Work instruction ->
Each entry below is to be restated word for word, with no pictures carried over.

=== Given records ===

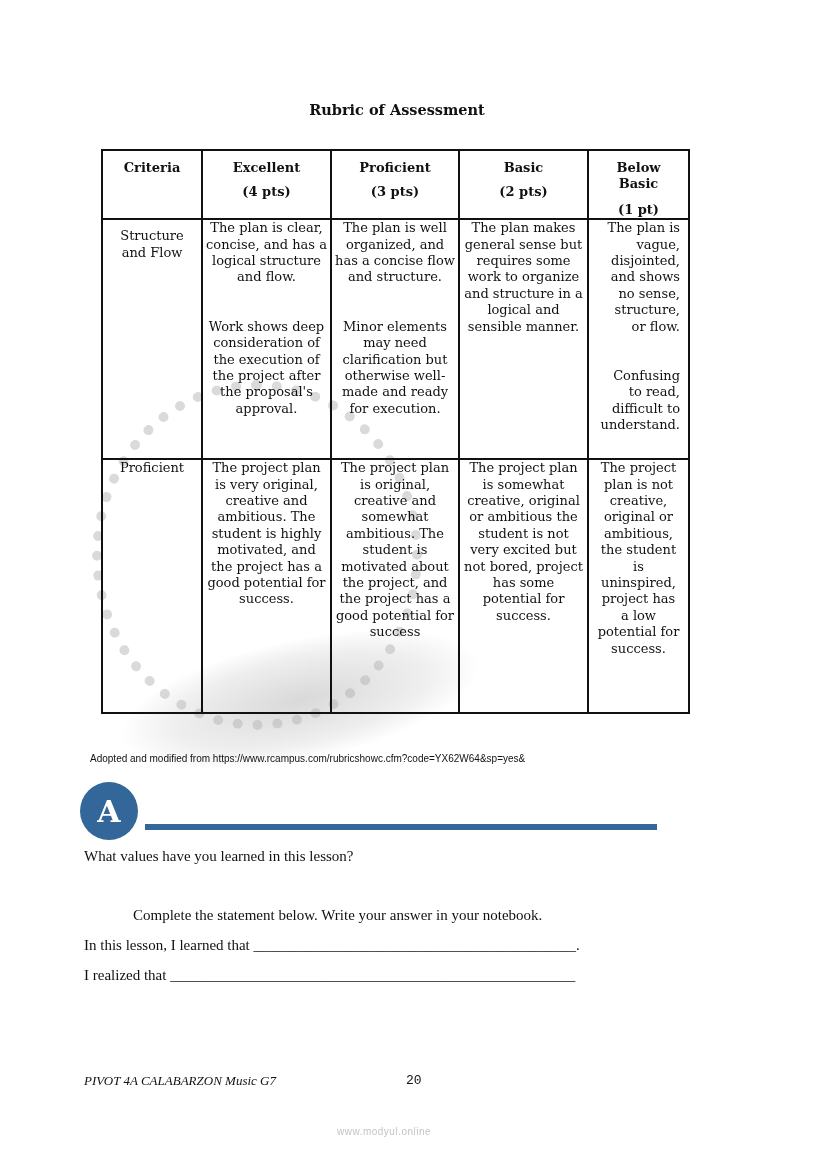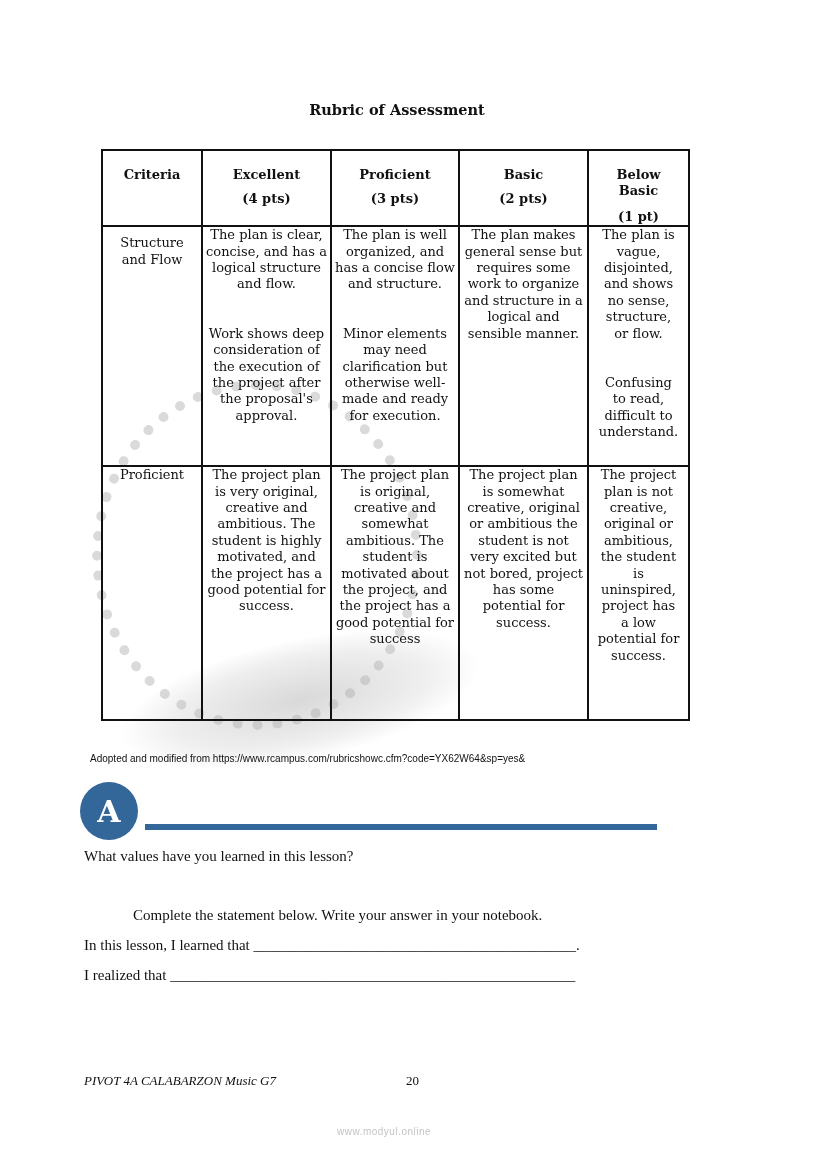"Criteria" table.rubric th { padding-top: 16px -> 9px }
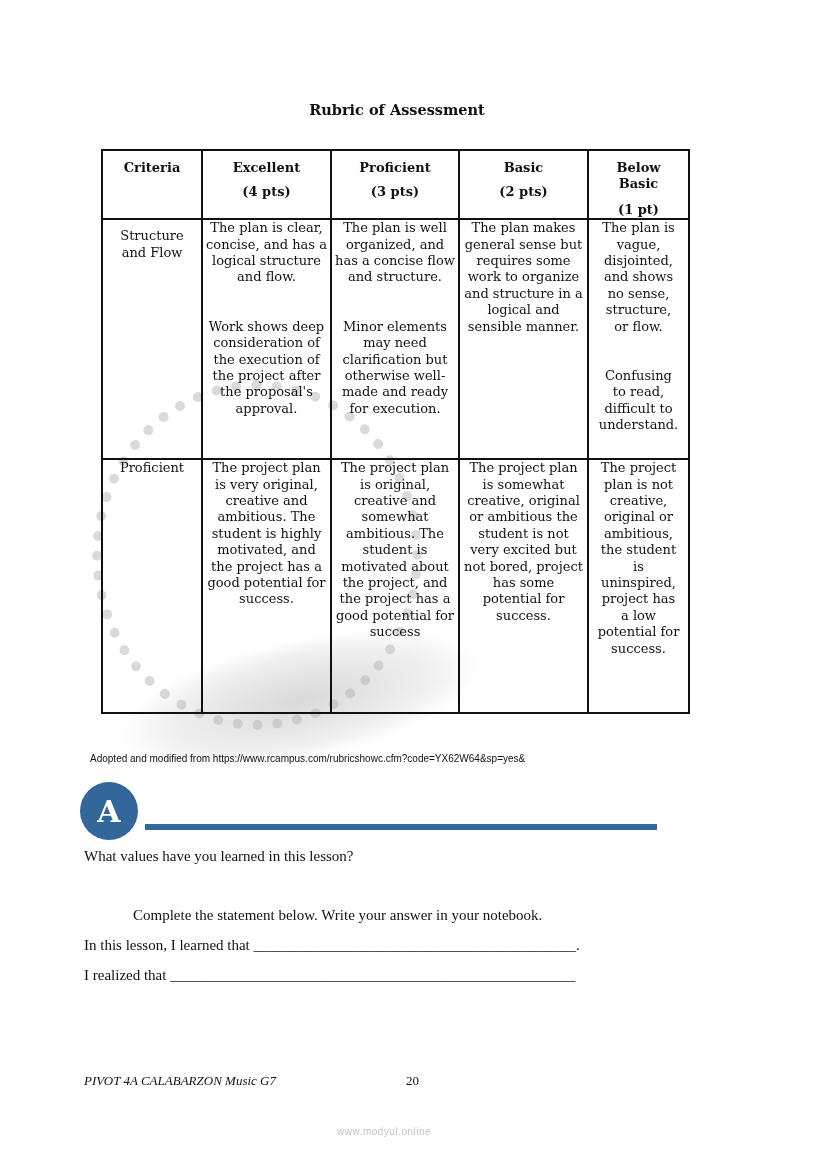"The plan is vague, disjointed," td { text-align: none -> right }
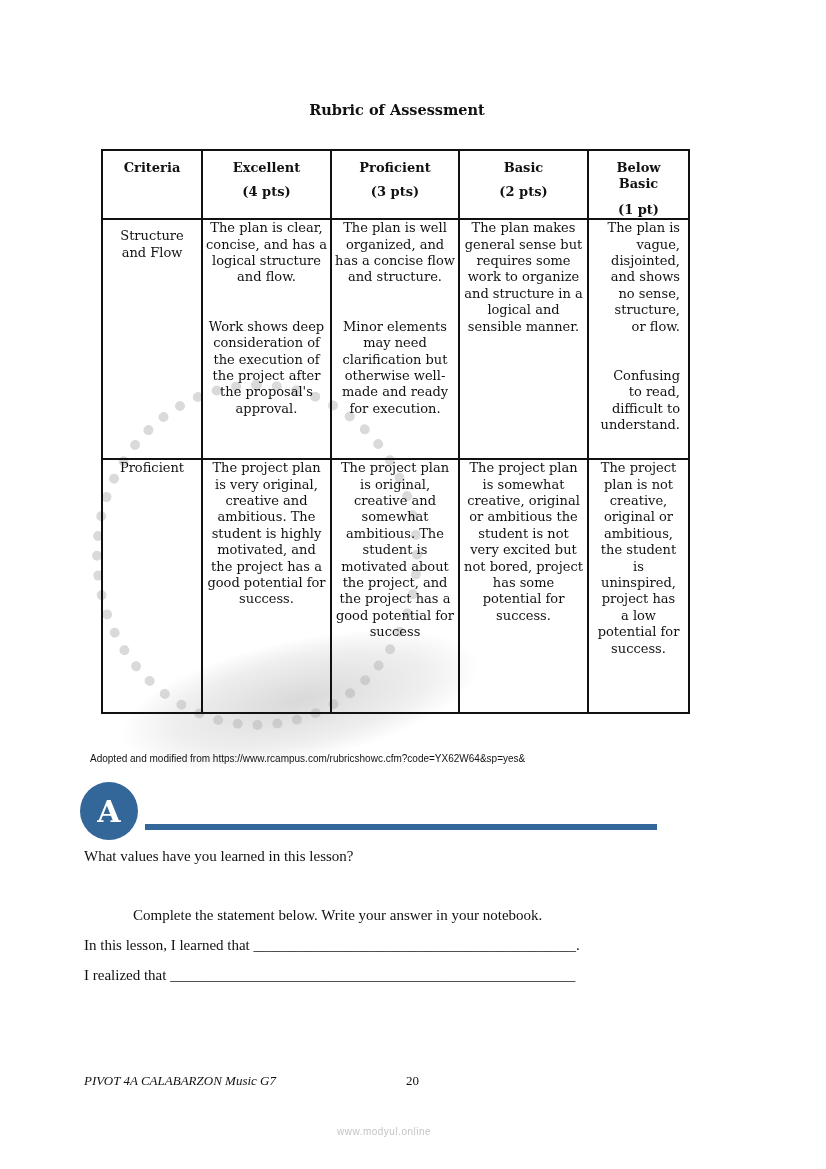"20" .footer-page { font-family: Liberation Serif, serif -> Liberation Mono, monospace }
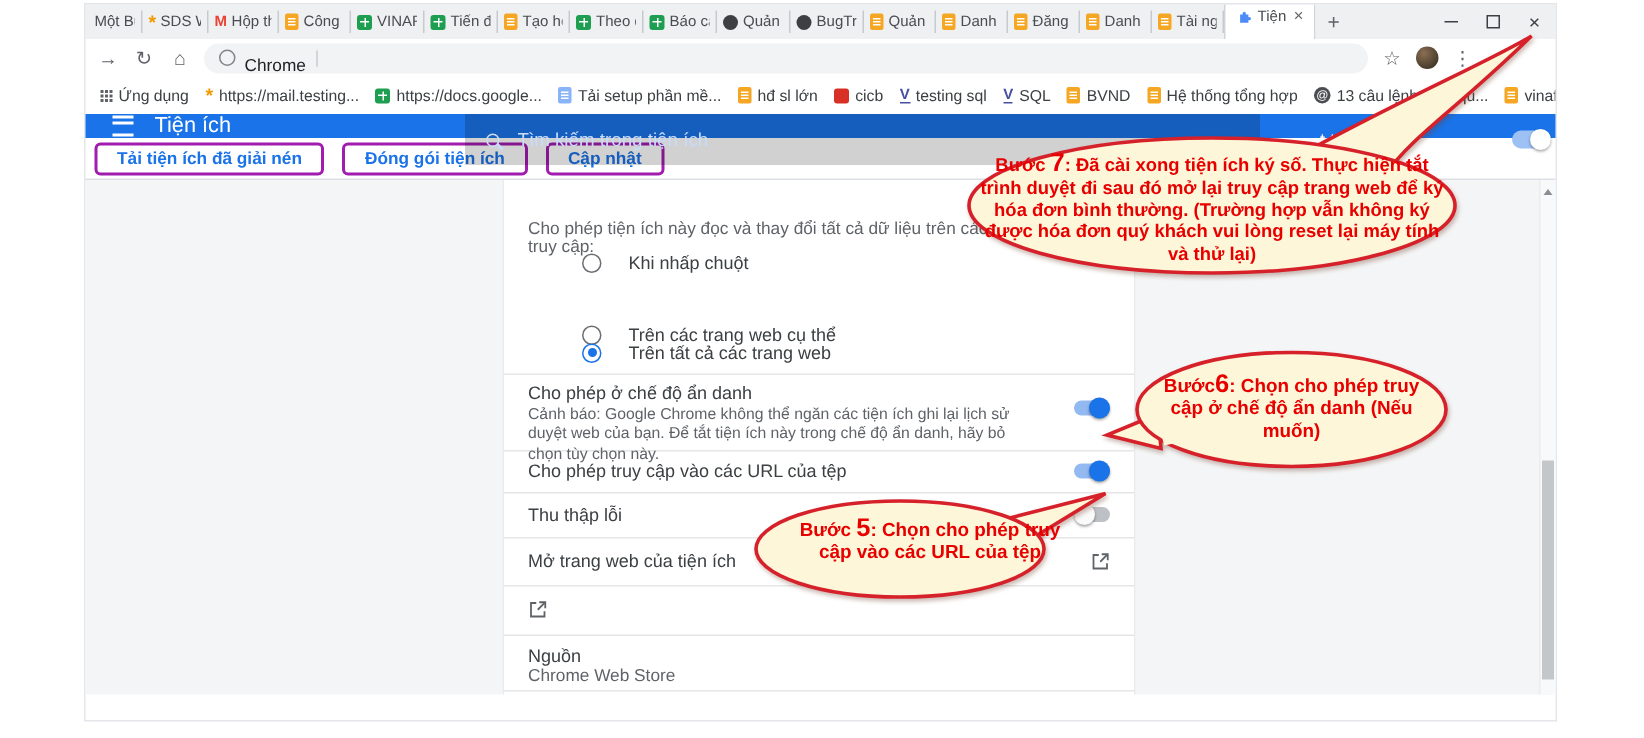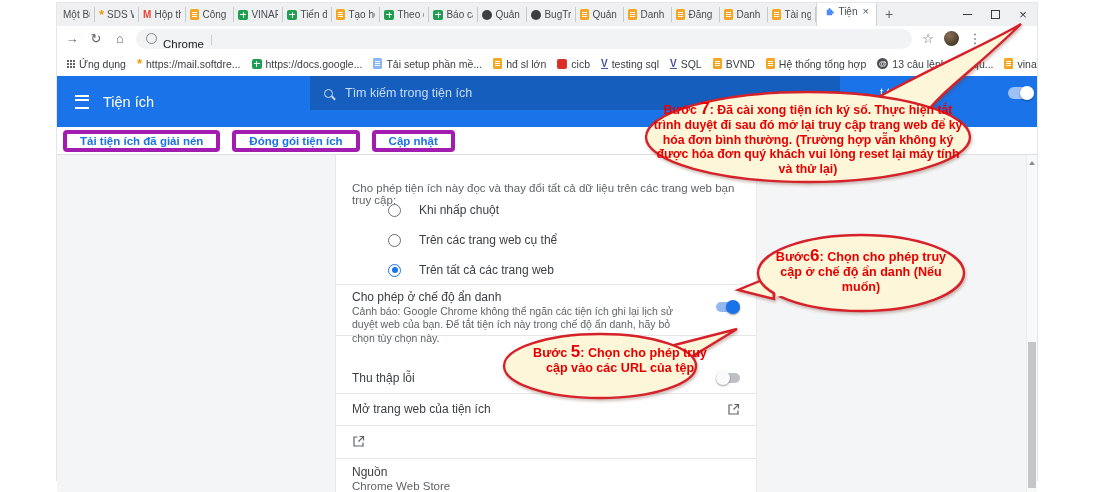"https://mail.softdre..." span { text: https://mail.softdre -> https://mail.testing }
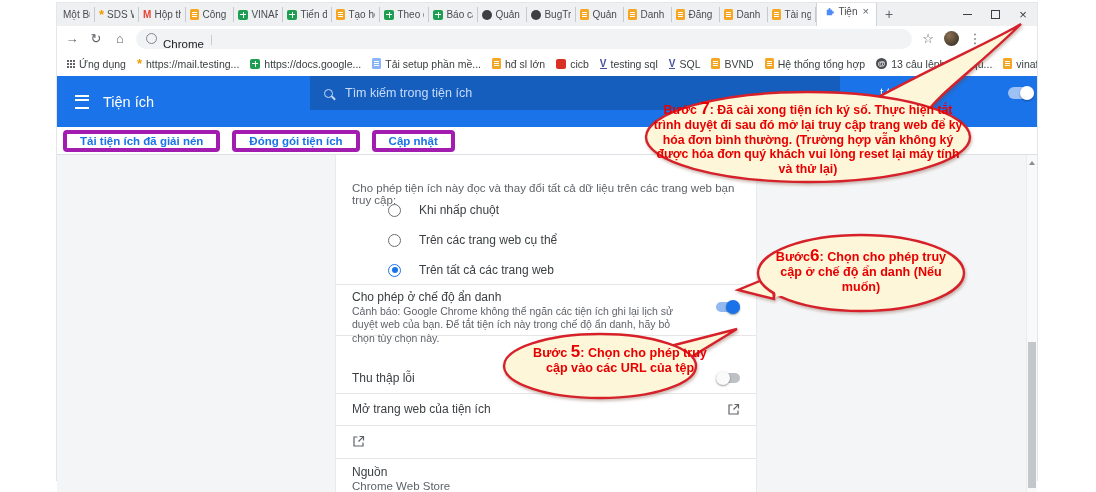"Tiện ích" .bluebar { height: 51px -> 16px }
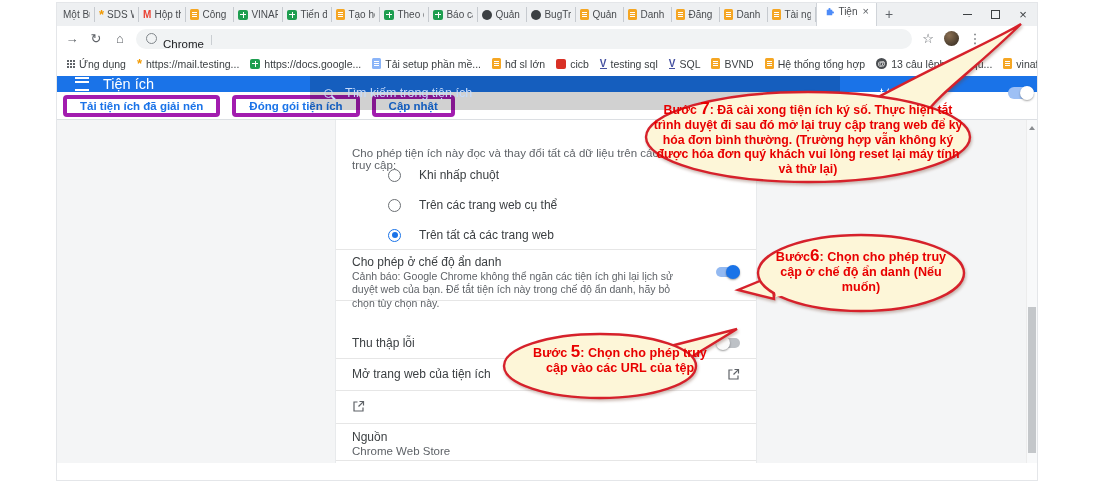"Tải tiện ích đã giải" .pbtn { border: 4px solid #a21caf -> 2px solid #a21caf }
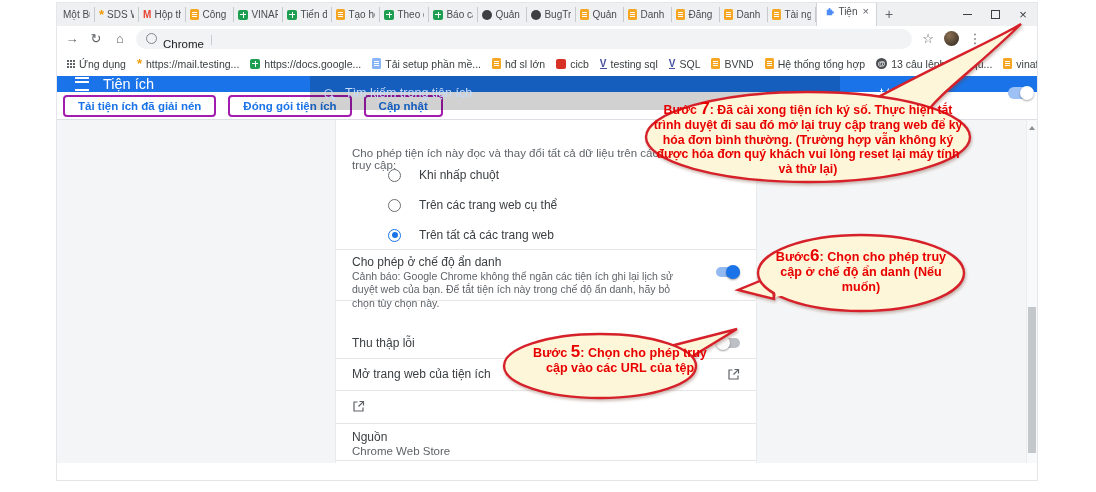"Trên các trang web cụ" div.rrow { top: 70px -> 88px }
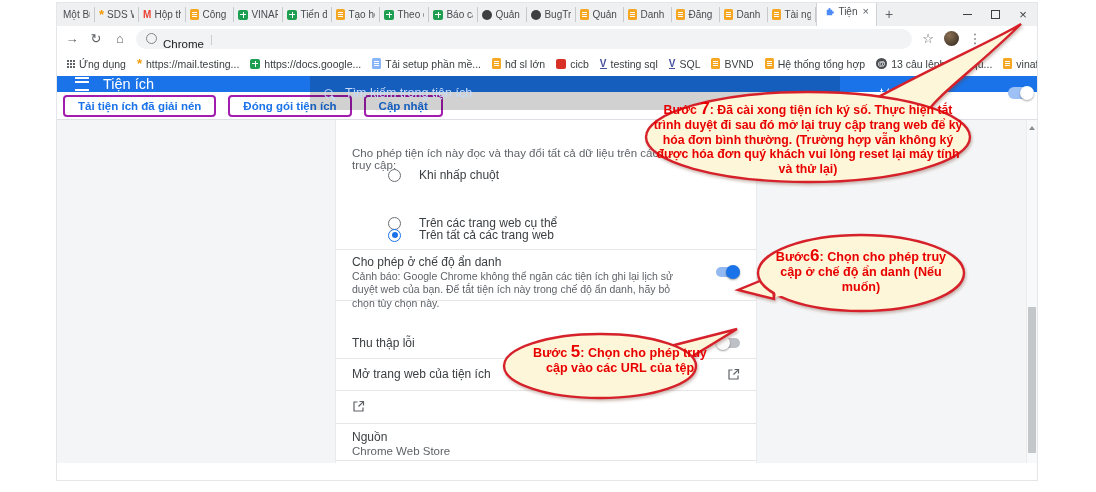"Cho phép truy cập vào" div.sec { html: none -> <div> <div> <span>Cho phép truy cập vào các URL của tệp</span> <span></span> </div> </div> }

===

Exercise response ->
"Criteria" table.rubric th { padding-top: 16px -> 9px }
"The plan is vague, disjointed," td { text-align: none -> right }
"20" .footer-page { font-family: Liberation Serif, serif -> Liberation Mono, monospace }
"https://mail.softdre..." span { text: https://mail.softdre -> https://mail.testing }
"Tiện ích" .bluebar { height: 51px -> 16px }
"Tải tiện ích đã giải" .pbtn { border: 4px solid #a21caf -> 2px solid #a21caf }
"Trên các trang web cụ" div.rrow { top: 70px -> 88px }
"Cho phép truy cập vào" div.sec { html: none -> <div> <div> <span>Cho phép truy cập vào các URL của tệp</span> <span></span> </div> </div> }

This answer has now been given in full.